Makan sushi bisa menjadi pengalaman yang luar biasa, terutama di restoran tradisional. Banyak aturan etiket sushi yang masuk akal, tetapi ada beberapa hal tentang makan sushi yang unik. Mengamati semua aspek etiket sushi adalah tanda hormat kepada itamae, atau koki, dan restoran.

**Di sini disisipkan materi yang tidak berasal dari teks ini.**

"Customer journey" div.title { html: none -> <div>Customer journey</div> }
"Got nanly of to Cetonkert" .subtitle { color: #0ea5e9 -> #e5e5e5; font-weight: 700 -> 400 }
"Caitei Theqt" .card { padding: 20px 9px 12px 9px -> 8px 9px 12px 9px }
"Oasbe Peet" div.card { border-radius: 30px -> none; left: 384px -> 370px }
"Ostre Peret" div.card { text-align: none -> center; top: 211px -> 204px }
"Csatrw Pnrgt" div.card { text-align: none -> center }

Tempat yang memiliki reputasi baik akan memiliki area bar terbuka di belakang tempat itamae bekerja. Orang yang ingin berbicara dengan koki dan bersosialisasi dengan pelanggan lain harus duduk di bar, sementara orang yang tidak ingin memilih meja. Setelah orang duduk, seorang pramusaji dapat membawa handuk hangat yang digunakan untuk menyeka tangan sebelum dikembalikan ke pramusaji. Pelayan juga dapat menawarkan teh atau sake.

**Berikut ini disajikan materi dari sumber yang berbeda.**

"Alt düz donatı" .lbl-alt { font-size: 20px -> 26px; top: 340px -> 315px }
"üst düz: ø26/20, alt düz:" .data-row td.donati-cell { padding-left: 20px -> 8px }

Orang-orang yang duduk di bar harus memesan item sushi dari koki, dan yang lainnya dari pelayan. Sashimi, misalnya, akan dipesan dari koki, sedangkan semangkuk sup miso akan dipesan dari pelayan. Banyak orang merasa bahwa pengalaman sushi mereka lebih menyenangkan jika mereka meminta koki untuk membuat rekomendasi. Koki akan memutuskan hidangan sushi mana yang terbaik untuk pelanggan, dan memilih waktu terbaik untuk setiap hidangan. Pelanggan harus memperhatikan bahwa menanyakan “apa yang segar” sangat menyinggung, karena menyiratkan bahwa restoran memiliki ikan yang tidak segar.
Perusahaan sushi mengharapkan orang untuk memesan beberapa kali, karena hanya satu sampai tiga jenis sushi yang dibawa keluar sekaligus. Sangat penting untuk meninggalkan piring bersih dalam aturan etiket sushi, dan orang-orang harus menghindari pemesanan yang berlebihan. Hal ini juga membantu untuk mengetahui berbagai jenis sushi: nigiri dibuat dengan potongan ikan mentah dan nasi cuka, sementara sashimi adalah ikan biasa, dan makizushi adalah sushi gulung. Sushi seharusnya dimakan dalam satu gigitan, dan setelah digigit, sushi tidak boleh diletakkan kembali di piring.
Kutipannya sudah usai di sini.